A fragmented industry is related to an industry environment, quite different from the other three types of the industry environment.
Thus, it cannot be included in the ‘industry life cycle‘ that includes emerging, maturing, and declining industry environments.
Because of its uniqueness, we will discuss here the meaning of fragmented industry including its situational factors and then discussions will be devoted to the possible strategic options in a fragmented industry
Fragmented Industry Defined
A fragmented industry is one where the industrial or service units remain scattered all over the country or over a particular geographical region and none of the units has a substantial market share.
As Thompson and Strickland observed; “A number of industries are populated by hundreds, even thousands, of small and medium-sized companies, many privately held and none with a substantial share of total industry sales.”
The notable features of a fragmented industry include:
- Absence of market leaders;
- None of the units has a king-sized market share;
- No single unit has widespread buyer recognition.
Examples of the fragmented industry are many. Some of them are health clinics, restaurants, hotels, automobile repairing, furniture- making, garments, computer software development, boutiques, pottery, and real estate.
Strategy Options in a Fragmented Industry
The type of strategic options that a firm can employ would vary depending on the extent of competition.

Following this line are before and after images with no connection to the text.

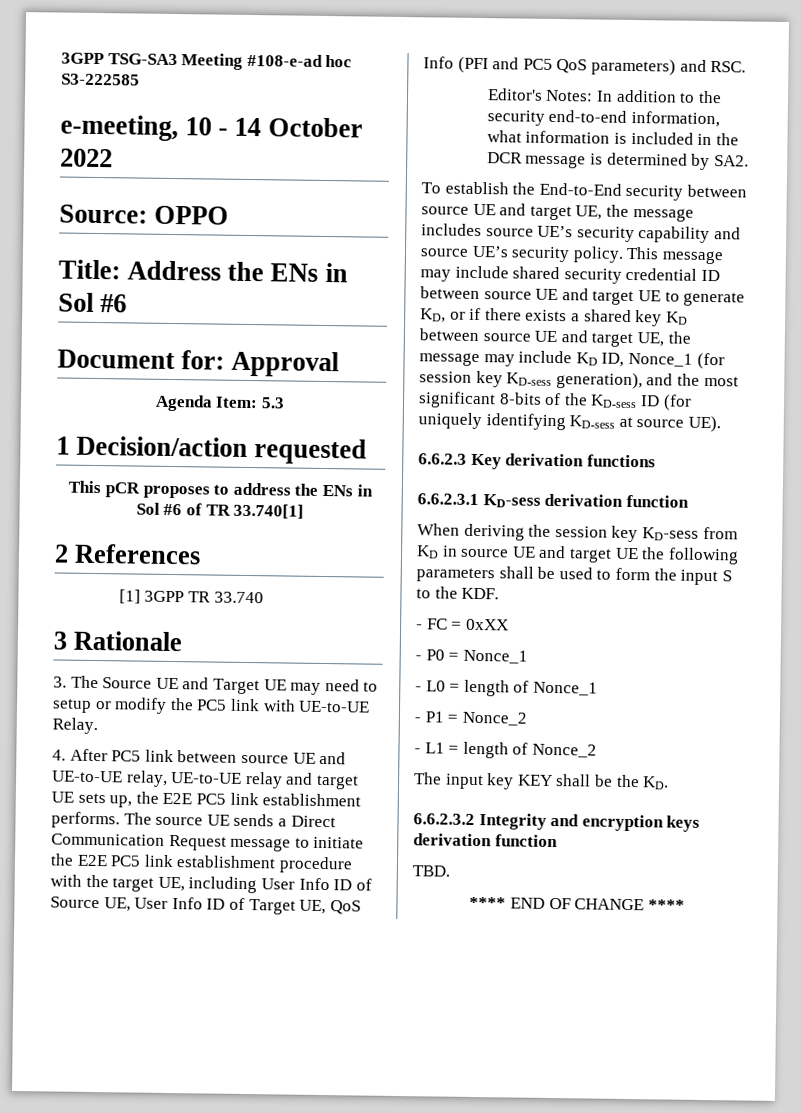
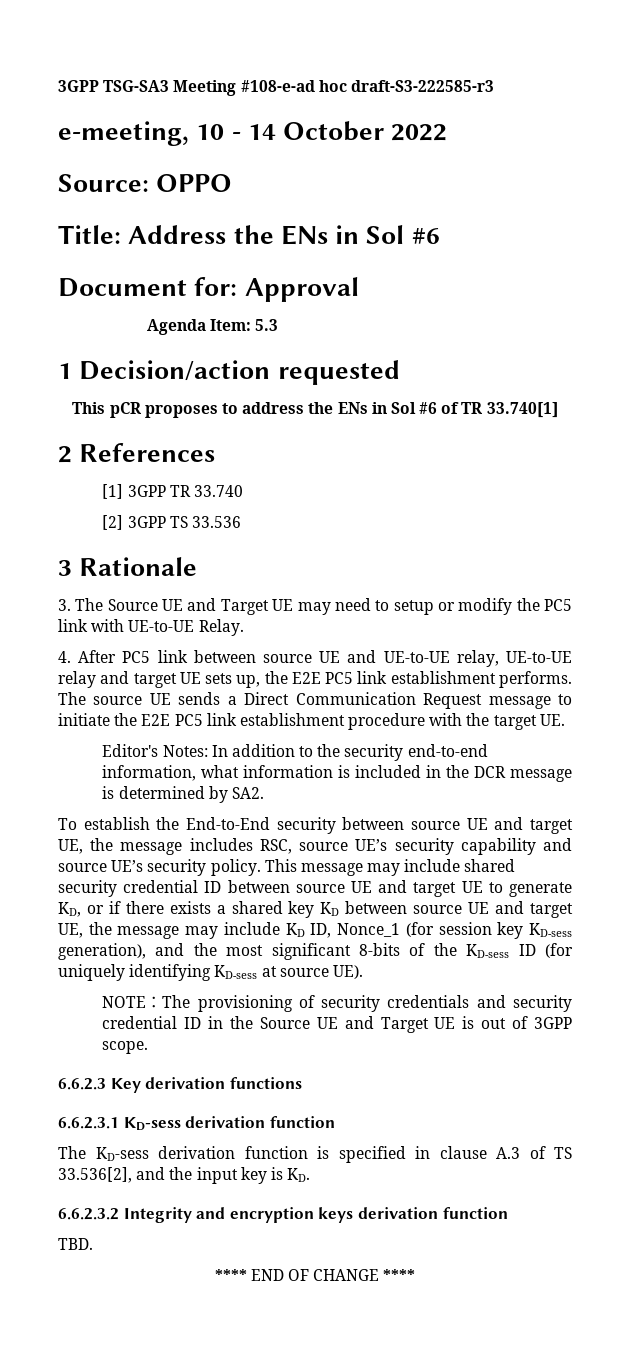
- 3GPP TSG-SA3 Meeting #108-e-ad hoc S3-222585
+ 3GPP TSG-SA3 Meeting #108-e-ad hoc draft-S3-222585-r3
+ [2] 3GPP TS 33.536
- The source UE sends a Direct Communication Request message to initiate the E2E PC5 link establishment procedure with the target UE, including User Info ID of Source UE, User Info ID of Target UE, QoS Info (PFI and PC5 QoS parameters) and RSC.
+ The source UE sends a Direct Communication Request message to initiate the E2E PC5 link establishment procedure with the target UE.
- To establish the End-to-End security between source UE and target UE, the message includes source UE’s security capability and source UE’s security policy.
+ To establish the End-to-End security between source UE and target UE, the message includes RSC, source UE’s security capability and source UE’s security policy.
+ NOTE：The provisioning of security credentials and security credential ID in the Source UE and Target UE is out of 3GPP scope.
- When deriving the session key KD-sess from KD in source UE and target UE the following parameters shall be used to form the input S to the KDF.
- - FC = 0xXX
- - P0 = Nonce_1
- - L0 = length of Nonce_1
- - P1 = Nonce_2
- - L1 = length of Nonce_2
- The input key KEY shall be the KD.
+ The KD-sess derivation function is specified in clause A.3 of TS 33.536[2], and the input key is KD.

Before finalizing on the options, a firm should take into consideration the basic characteristic features of a fragmented industry such as low-entry barriers, competition from substitutes, weak bargaining power of firms due to their relatively small size, and the like.
Such an industry environment may call for a niche strategy rather than a mass-market strategy.
Differentiation strategies may also be suitable for firms. We can summarize the strategy options of a firm in a fragmented industry as follows;
For a firm in a fragmented industry, niche strategy (to operate a business in a well-defined small segment of a big market), may be better suited. This is expected to offer a better competitive advantage.
A firm may either focus on one product category or it may focus on specific types of customers. The product-category-based niche strategy enables a firm to specialize by product type.
Thus, it can concentrate on the production or distribution of a specific product.
When a firm adopts a niche strategy based on customer type, the firm can specifically cater to the needs of specific types of customers who want products with unique need-satisfying features.
For example, a software firm may specialize in the development of only Accounting Information Systems or Retail Software. 5M InfoTech Limited is a firm of this type. It specializes in the production of hospital/clinic management and hotel management.
Similarly, a hotel may focus on only foreign tourists or low-cost-lover customers.
Focusing on Limited Geographical Area
A firm may concentrate its operation, within a particular geographical area. Supermarkets, convenience stores, or repair shops often undertake this strategy.
Many supermarkets and local stationery/ grocery stores adopt low-cost strategy very successfully. They charge low prices for their products and thus are able to attract customers. This strategy is better suited when price competition is high.
Operating Standardized Outlets
Some firms in a fragmented industry follow the strategy of operating standardized outlets in different locations.
However, these outlets (or operational shops/stores/sales centers) must be operated very efficiently. This strategy is successfully pursued by two international giant fast-food chains – Pizza Hut and Kentucky Fried Chicken (KFC).